What to do: Please repeat, exactly as written, the line containing "color: #6d28d9 ->" and every line after it through the end of the records below, leaving out any pictures.

Front-end code change data
§ §
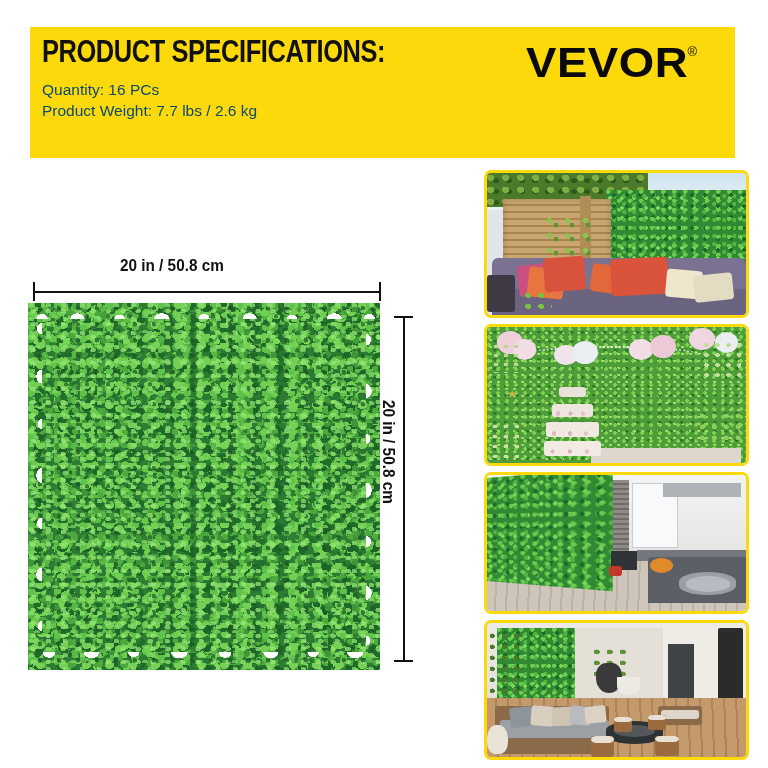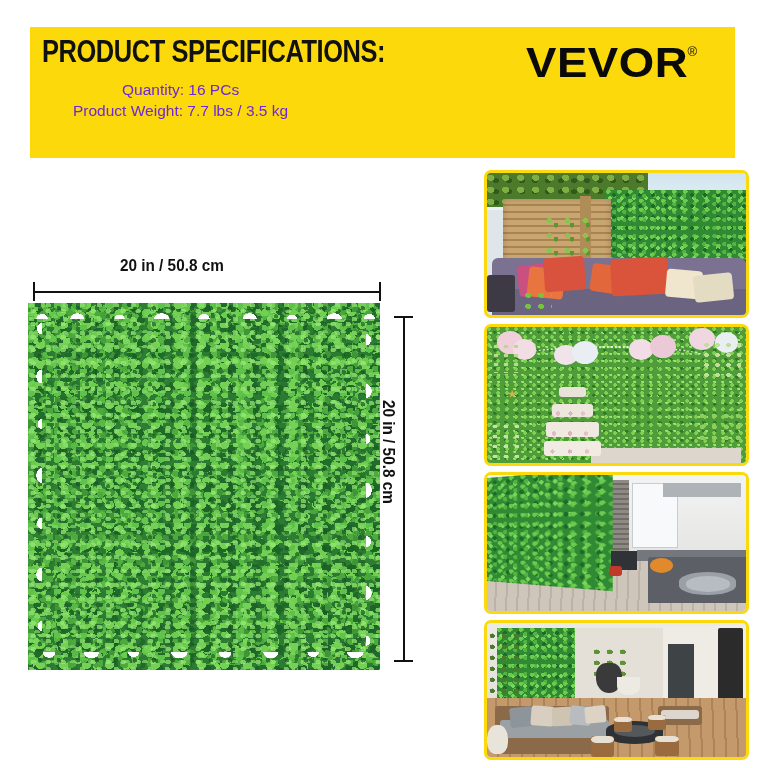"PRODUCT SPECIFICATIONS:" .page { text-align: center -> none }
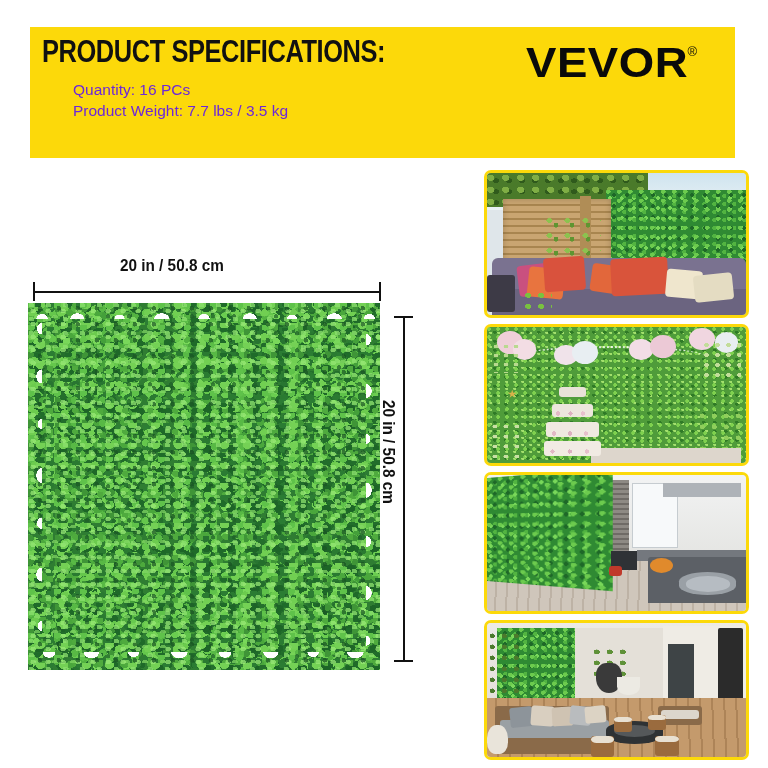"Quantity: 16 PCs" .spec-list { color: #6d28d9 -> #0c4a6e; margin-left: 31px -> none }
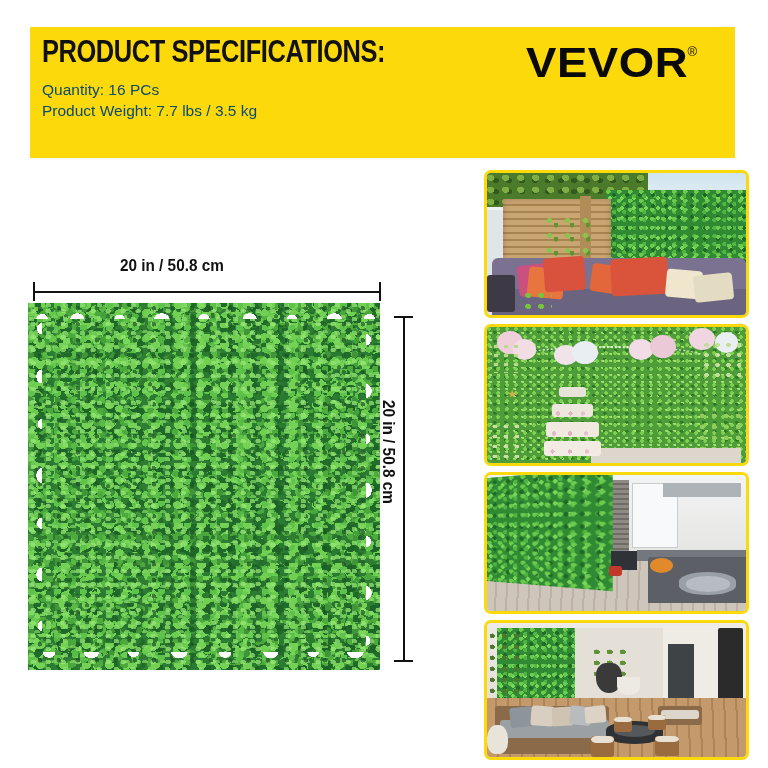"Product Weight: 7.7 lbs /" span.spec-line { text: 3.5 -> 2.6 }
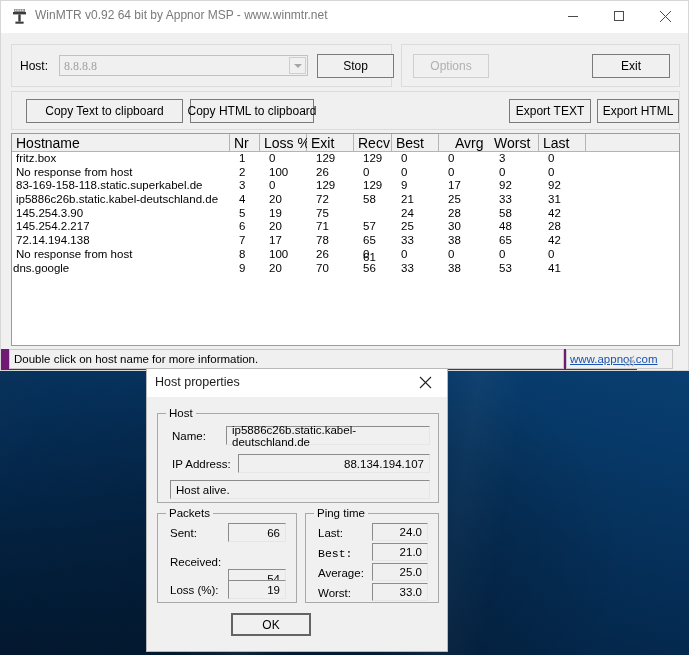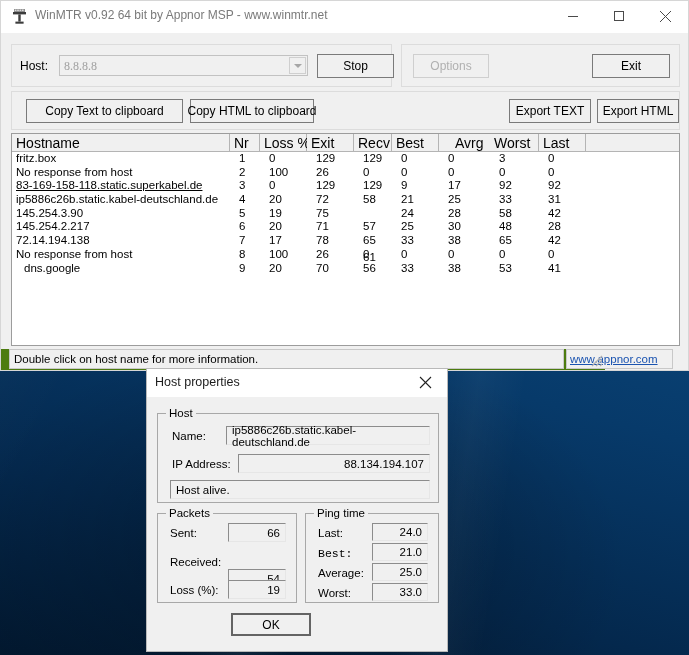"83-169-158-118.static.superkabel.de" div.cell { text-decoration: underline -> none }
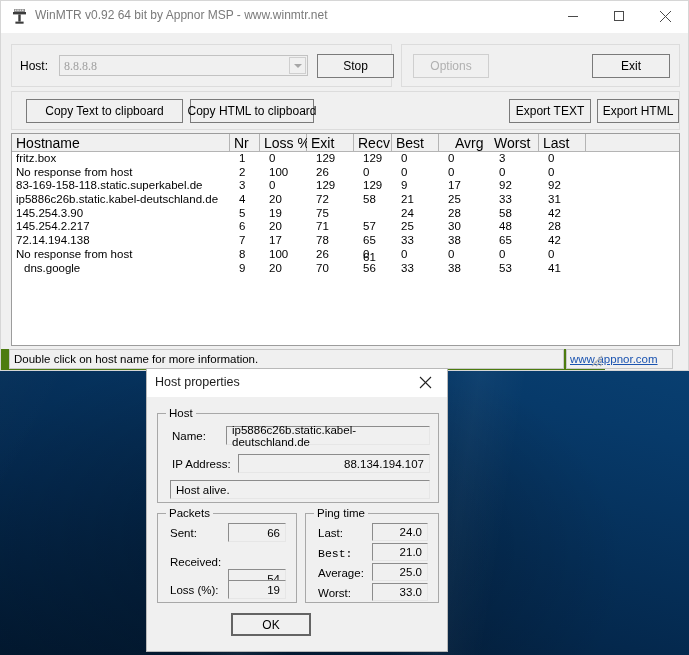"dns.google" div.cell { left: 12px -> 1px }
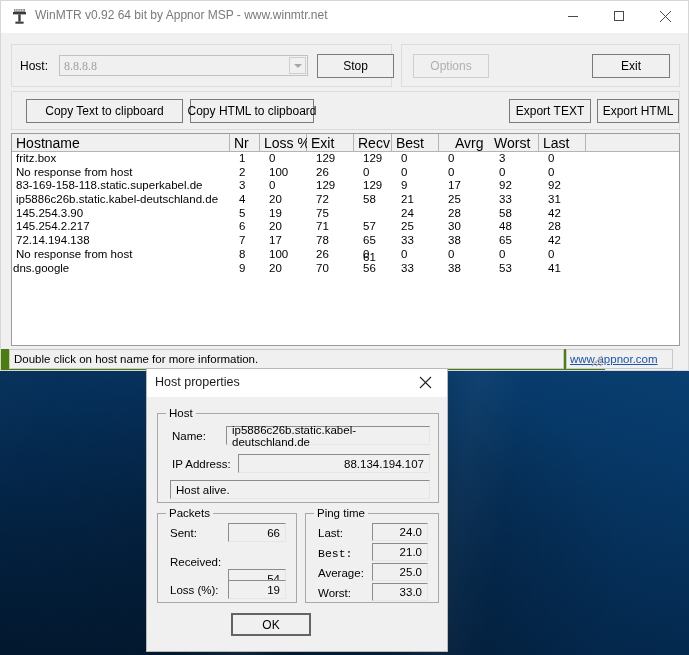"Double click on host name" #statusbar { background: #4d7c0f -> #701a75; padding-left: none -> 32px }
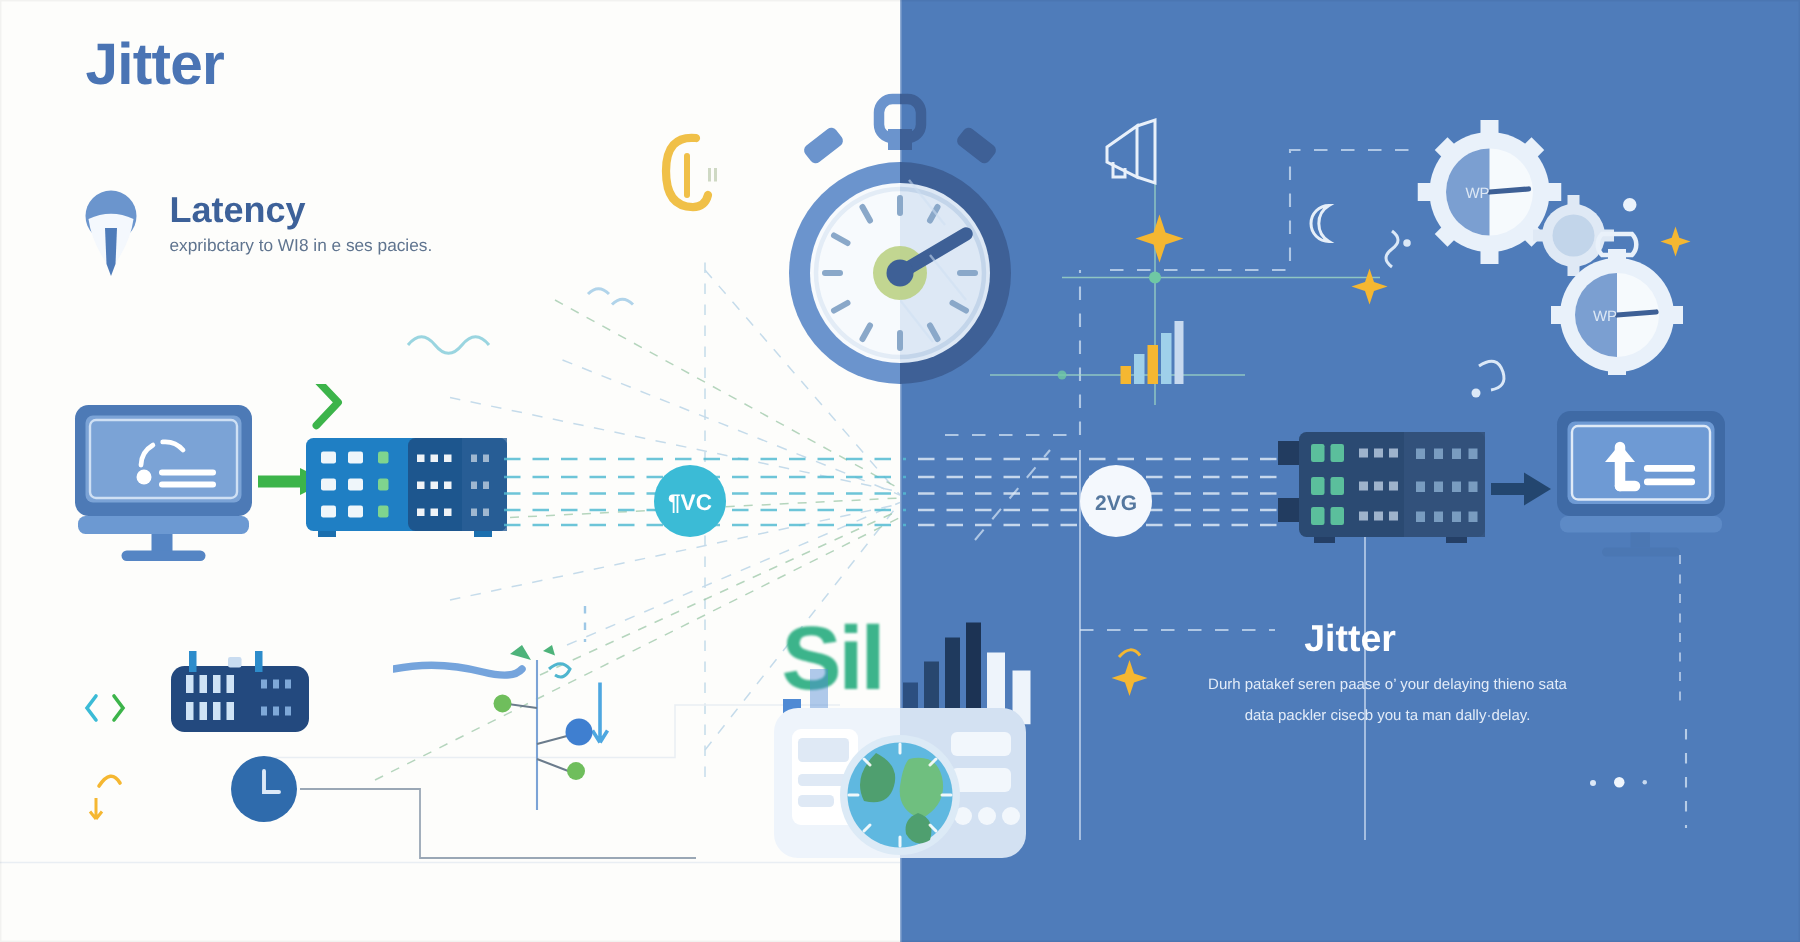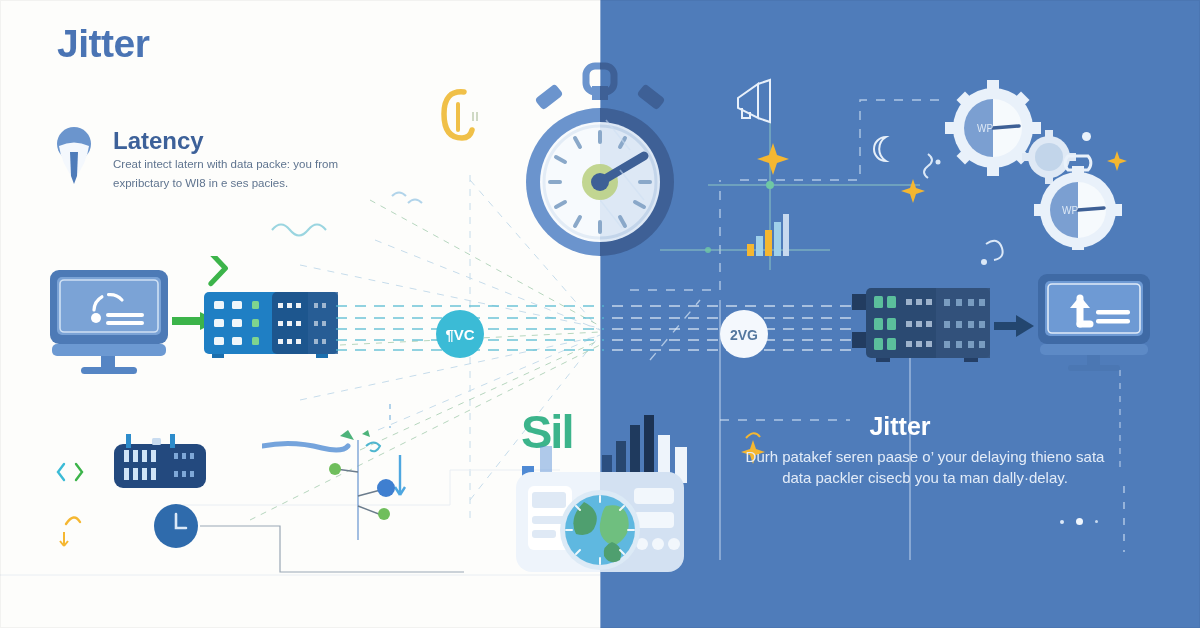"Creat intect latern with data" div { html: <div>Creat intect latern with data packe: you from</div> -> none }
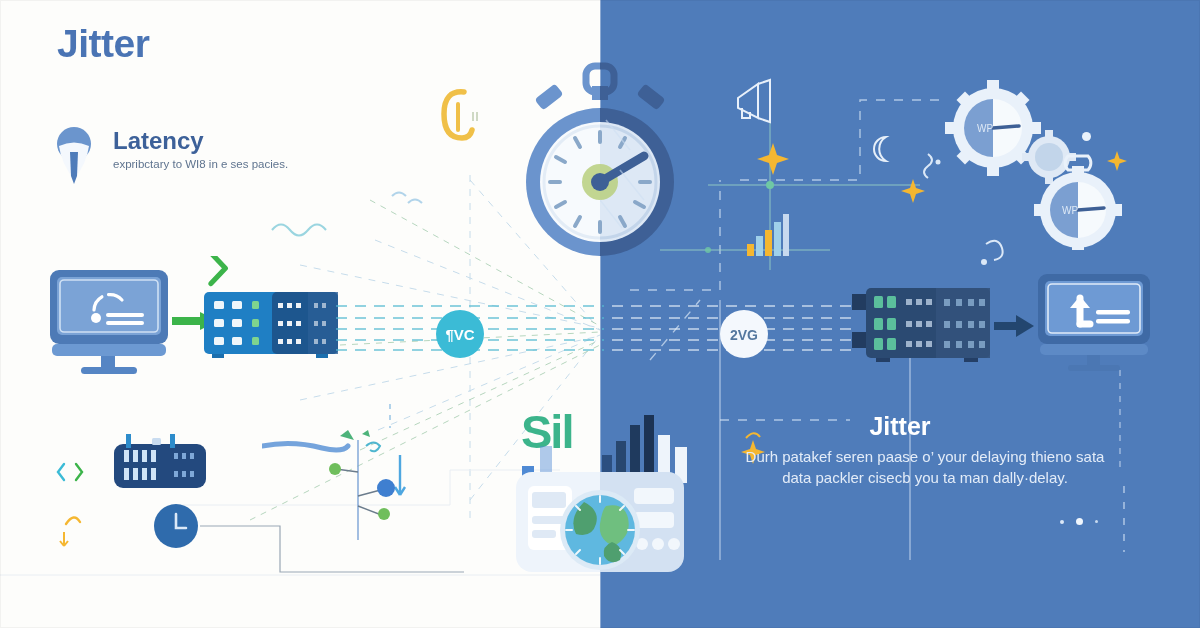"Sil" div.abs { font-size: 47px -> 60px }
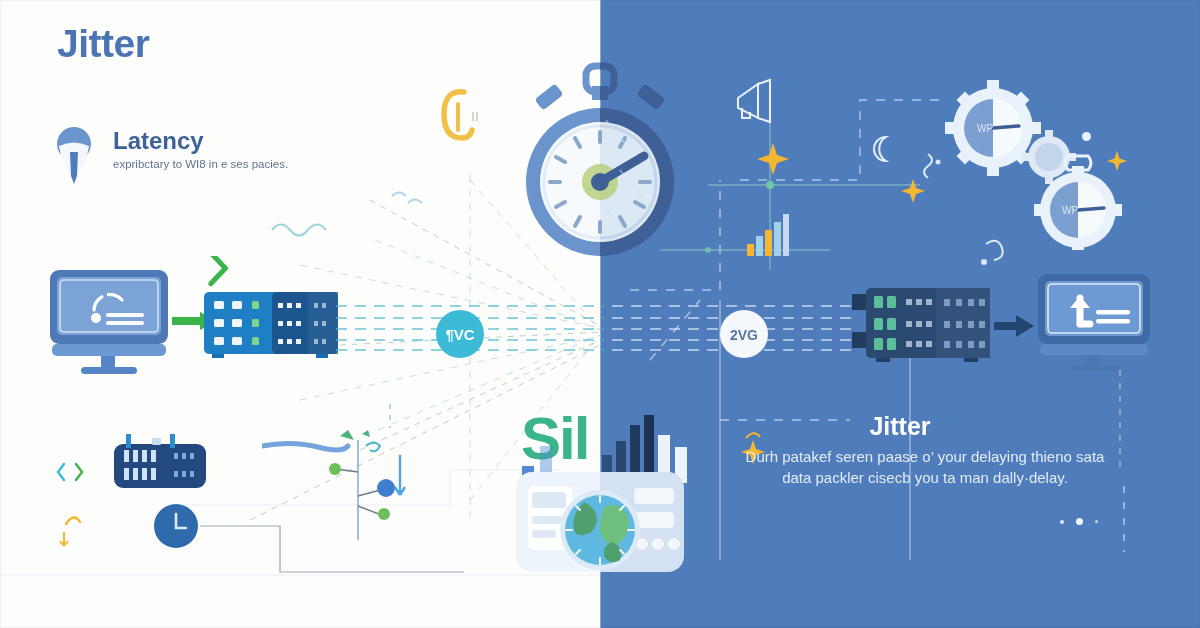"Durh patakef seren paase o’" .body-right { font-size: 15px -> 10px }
§ §
Exercise result:
"Quantity: 16 PCs" .spec-list { color: #6d28d9 -> #0c4a6e; margin-left: 31px -> none }
"Product Weight: 7.7 lbs /" span.spec-line { text: 3.5 -> 2.6 }
"83-169-158-118.static.superkabel.de" div.cell { text-decoration: underline -> none }
"dns.google" div.cell { left: 12px -> 1px }
"Double click on host name" #statusbar { background: #4d7c0f -> #701a75; padding-left: none -> 32px }
"Creat intect latern with data" div { html: <div>Creat intect latern with data packe: you from</div> -> none }
"Sil" div.abs { font-size: 47px -> 60px }
"Durh patakef seren paase o’" .body-right { font-size: 15px -> 10px }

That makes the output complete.